# Task input
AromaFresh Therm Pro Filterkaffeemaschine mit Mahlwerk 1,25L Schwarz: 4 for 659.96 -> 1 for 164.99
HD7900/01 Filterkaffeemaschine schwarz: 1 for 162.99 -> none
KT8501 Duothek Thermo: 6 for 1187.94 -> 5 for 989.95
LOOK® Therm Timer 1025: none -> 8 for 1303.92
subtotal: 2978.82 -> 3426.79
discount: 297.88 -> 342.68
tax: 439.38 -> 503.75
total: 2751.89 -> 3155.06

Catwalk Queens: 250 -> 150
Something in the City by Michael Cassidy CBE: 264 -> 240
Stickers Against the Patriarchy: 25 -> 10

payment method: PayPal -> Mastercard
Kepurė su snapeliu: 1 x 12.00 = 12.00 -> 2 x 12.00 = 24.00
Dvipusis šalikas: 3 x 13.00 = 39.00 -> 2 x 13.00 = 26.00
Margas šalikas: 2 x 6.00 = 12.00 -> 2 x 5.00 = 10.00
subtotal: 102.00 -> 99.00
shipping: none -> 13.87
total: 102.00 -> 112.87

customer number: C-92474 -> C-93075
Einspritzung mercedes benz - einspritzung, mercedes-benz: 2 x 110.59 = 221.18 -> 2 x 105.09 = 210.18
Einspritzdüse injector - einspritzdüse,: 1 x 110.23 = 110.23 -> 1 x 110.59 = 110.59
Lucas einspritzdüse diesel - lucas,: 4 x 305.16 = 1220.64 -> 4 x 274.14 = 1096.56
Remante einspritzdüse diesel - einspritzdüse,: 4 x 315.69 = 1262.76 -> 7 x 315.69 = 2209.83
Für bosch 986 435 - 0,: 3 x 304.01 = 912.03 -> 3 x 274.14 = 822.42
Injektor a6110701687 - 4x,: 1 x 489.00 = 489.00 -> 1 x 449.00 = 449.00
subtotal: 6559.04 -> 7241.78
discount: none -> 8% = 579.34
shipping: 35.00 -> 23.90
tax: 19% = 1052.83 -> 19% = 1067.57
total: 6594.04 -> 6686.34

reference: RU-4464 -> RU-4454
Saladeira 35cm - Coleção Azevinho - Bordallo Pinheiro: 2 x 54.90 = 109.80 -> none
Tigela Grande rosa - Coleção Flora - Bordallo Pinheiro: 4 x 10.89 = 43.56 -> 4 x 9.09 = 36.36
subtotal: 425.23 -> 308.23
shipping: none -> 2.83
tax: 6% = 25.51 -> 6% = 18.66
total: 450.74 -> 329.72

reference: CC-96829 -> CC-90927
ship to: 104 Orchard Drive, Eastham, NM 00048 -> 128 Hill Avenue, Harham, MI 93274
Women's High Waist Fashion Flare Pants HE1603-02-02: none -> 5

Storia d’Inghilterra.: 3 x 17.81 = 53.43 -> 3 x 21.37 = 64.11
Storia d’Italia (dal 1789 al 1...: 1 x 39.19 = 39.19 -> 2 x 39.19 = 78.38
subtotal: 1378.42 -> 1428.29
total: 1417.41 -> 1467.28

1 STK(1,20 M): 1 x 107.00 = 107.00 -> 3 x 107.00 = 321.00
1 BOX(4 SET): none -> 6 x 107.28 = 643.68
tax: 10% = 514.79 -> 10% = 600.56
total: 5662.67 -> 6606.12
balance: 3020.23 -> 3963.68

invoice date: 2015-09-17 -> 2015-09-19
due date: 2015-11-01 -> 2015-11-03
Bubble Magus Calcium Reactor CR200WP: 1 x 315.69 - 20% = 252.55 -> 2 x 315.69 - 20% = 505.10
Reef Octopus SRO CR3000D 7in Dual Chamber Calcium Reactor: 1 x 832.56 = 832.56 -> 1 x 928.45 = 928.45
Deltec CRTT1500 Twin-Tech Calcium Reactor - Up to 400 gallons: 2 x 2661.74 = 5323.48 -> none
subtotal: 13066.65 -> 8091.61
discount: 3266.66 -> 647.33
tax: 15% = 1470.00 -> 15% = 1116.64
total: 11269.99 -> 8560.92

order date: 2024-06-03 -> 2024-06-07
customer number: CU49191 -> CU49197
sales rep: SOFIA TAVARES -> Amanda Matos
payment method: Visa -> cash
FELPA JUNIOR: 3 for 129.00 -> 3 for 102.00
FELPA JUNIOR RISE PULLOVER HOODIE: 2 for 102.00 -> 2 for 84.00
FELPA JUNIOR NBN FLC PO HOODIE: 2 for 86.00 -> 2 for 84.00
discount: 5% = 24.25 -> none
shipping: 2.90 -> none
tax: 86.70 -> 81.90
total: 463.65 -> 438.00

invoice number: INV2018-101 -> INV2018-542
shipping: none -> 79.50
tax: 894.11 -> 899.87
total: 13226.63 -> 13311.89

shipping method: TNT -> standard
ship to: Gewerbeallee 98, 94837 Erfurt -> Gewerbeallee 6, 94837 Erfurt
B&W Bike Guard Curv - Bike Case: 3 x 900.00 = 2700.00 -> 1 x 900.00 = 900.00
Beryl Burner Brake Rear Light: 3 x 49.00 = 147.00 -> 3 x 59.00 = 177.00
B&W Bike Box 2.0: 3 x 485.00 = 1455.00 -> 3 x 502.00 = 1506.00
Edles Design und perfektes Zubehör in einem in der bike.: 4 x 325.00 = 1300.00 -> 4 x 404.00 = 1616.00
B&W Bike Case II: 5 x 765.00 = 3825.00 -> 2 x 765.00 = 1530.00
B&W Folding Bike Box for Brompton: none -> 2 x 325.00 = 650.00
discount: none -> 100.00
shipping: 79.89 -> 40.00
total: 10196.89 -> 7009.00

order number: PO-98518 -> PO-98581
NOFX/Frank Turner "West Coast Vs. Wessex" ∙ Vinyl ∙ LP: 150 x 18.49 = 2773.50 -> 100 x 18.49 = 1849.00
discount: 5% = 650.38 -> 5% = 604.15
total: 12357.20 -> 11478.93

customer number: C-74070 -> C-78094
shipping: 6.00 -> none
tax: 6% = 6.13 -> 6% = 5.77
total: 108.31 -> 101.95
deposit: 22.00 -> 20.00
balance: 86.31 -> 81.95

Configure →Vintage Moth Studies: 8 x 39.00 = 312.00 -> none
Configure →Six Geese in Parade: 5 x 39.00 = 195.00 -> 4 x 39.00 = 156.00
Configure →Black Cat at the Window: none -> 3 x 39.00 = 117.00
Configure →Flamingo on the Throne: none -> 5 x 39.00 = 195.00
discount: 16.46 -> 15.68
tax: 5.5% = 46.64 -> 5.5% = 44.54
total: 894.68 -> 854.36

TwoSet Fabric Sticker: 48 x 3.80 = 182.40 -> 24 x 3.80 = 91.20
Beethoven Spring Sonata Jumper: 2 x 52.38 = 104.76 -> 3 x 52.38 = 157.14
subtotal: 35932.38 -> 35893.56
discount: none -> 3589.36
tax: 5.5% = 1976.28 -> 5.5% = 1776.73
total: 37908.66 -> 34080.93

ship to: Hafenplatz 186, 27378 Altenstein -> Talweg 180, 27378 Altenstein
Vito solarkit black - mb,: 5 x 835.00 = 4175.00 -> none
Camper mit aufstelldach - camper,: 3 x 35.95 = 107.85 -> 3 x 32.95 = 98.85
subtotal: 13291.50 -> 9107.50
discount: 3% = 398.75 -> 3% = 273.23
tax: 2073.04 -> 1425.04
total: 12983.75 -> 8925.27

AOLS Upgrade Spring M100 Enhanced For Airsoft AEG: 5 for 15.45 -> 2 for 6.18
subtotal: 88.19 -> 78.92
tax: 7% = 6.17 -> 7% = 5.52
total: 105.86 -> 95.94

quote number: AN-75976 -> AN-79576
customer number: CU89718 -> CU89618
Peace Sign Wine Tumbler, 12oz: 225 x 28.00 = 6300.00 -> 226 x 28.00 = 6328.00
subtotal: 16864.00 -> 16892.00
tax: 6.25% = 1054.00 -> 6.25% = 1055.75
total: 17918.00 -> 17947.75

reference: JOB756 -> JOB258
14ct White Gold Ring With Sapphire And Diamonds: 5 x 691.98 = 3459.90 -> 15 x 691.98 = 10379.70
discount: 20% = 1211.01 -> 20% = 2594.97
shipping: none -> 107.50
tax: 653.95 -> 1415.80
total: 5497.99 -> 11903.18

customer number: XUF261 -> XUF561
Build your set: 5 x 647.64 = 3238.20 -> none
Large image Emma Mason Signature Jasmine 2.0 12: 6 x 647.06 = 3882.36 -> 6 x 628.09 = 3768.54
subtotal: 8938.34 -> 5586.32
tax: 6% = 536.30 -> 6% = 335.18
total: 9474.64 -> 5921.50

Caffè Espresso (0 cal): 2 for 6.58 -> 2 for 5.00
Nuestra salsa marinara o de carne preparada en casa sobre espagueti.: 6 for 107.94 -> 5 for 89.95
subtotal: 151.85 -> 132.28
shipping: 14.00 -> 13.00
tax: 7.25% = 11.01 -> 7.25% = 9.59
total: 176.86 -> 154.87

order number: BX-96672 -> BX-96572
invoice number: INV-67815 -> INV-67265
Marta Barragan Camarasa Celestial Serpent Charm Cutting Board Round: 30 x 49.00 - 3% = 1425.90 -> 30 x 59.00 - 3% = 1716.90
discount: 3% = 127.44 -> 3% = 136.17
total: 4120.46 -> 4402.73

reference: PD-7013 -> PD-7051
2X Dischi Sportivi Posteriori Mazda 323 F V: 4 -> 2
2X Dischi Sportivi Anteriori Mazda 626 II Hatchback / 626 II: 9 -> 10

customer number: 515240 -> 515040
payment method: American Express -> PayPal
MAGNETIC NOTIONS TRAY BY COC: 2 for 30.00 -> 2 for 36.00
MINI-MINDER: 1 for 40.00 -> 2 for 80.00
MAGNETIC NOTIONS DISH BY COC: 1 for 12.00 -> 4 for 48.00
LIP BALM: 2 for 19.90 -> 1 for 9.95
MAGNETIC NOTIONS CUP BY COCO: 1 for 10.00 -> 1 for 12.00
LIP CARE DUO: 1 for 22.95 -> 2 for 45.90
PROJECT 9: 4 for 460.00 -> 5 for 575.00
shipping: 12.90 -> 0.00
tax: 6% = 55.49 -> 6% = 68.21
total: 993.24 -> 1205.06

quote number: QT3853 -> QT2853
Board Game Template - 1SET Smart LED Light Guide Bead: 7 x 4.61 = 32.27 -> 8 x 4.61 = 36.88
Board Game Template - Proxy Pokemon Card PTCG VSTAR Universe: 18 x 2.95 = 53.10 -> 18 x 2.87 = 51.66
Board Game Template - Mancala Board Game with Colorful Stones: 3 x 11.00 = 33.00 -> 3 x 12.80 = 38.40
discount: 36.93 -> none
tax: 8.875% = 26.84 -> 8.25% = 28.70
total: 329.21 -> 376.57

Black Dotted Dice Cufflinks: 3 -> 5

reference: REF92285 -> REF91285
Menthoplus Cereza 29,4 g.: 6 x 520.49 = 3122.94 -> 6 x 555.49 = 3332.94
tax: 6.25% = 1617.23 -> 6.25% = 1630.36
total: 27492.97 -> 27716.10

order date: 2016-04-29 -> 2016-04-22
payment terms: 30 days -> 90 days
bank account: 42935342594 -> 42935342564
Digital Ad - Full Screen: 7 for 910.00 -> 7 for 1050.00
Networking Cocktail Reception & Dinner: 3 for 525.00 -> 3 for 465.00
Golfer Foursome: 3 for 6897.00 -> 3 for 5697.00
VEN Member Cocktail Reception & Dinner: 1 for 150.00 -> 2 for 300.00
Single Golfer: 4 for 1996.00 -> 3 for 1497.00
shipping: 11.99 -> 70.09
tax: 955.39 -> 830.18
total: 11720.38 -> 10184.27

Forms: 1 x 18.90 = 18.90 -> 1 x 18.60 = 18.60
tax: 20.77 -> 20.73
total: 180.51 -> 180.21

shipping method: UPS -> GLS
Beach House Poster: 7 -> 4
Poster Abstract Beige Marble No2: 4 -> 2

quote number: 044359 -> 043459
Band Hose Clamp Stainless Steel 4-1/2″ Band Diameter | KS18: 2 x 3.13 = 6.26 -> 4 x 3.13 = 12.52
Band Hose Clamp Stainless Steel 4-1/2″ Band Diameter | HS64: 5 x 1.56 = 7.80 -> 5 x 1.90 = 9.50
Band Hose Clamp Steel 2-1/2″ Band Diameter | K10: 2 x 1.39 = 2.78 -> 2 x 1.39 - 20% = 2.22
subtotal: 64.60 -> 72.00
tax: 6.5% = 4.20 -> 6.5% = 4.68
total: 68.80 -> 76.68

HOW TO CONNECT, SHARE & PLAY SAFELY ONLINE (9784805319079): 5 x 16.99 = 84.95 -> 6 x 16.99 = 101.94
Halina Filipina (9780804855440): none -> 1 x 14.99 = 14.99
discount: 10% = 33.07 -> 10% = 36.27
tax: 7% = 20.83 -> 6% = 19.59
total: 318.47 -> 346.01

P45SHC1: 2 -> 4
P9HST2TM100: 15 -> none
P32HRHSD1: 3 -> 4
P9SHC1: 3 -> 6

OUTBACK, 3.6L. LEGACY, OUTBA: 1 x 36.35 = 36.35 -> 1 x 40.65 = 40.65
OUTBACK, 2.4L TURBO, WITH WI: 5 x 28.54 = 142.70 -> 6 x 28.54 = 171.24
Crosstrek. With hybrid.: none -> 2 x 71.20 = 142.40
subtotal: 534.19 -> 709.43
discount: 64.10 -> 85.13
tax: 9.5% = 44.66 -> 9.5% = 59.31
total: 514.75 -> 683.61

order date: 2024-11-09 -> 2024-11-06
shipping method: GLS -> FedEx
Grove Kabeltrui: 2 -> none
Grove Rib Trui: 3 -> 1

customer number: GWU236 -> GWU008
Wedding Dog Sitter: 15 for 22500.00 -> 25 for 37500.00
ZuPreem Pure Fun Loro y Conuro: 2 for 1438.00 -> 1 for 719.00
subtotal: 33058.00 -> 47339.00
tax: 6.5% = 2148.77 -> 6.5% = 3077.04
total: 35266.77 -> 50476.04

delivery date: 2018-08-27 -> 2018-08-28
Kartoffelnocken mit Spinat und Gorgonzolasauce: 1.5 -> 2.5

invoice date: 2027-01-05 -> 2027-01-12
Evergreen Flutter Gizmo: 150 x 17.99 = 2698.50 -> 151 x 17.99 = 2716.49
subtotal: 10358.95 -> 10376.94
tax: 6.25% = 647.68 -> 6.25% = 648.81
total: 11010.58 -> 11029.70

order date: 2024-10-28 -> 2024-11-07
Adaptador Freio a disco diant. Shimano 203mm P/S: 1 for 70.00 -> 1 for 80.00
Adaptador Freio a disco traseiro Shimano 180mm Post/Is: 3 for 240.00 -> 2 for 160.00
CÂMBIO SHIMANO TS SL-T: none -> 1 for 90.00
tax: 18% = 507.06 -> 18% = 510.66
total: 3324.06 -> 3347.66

# What you are asked to do
Repeat exactly the lines of the listing above, from the one with "reference: RU-4464 -> RU-4454" down to the one with "discount: 3266.66 -> 647.33"; both of those lines belong in the range.

# Solution to this task
reference: RU-4464 -> RU-4454
Saladeira 35cm - Coleção Azevinho - Bordallo Pinheiro: 2 x 54.90 = 109.80 -> none
Tigela Grande rosa - Coleção Flora - Bordallo Pinheiro: 4 x 10.89 = 43.56 -> 4 x 9.09 = 36.36
subtotal: 425.23 -> 308.23
shipping: none -> 2.83
tax: 6% = 25.51 -> 6% = 18.66
total: 450.74 -> 329.72

reference: CC-96829 -> CC-90927
ship to: 104 Orchard Drive, Eastham, NM 00048 -> 128 Hill Avenue, Harham, MI 93274
Women's High Waist Fashion Flare Pants HE1603-02-02: none -> 5

Storia d’Inghilterra.: 3 x 17.81 = 53.43 -> 3 x 21.37 = 64.11
Storia d’Italia (dal 1789 al 1...: 1 x 39.19 = 39.19 -> 2 x 39.19 = 78.38
subtotal: 1378.42 -> 1428.29
total: 1417.41 -> 1467.28

1 STK(1,20 M): 1 x 107.00 = 107.00 -> 3 x 107.00 = 321.00
1 BOX(4 SET): none -> 6 x 107.28 = 643.68
tax: 10% = 514.79 -> 10% = 600.56
total: 5662.67 -> 6606.12
balance: 3020.23 -> 3963.68

invoice date: 2015-09-17 -> 2015-09-19
due date: 2015-11-01 -> 2015-11-03
Bubble Magus Calcium Reactor CR200WP: 1 x 315.69 - 20% = 252.55 -> 2 x 315.69 - 20% = 505.10
Reef Octopus SRO CR3000D 7in Dual Chamber Calcium Reactor: 1 x 832.56 = 832.56 -> 1 x 928.45 = 928.45
Deltec CRTT1500 Twin-Tech Calcium Reactor - Up to 400 gallons: 2 x 2661.74 = 5323.48 -> none
subtotal: 13066.65 -> 8091.61
discount: 3266.66 -> 647.33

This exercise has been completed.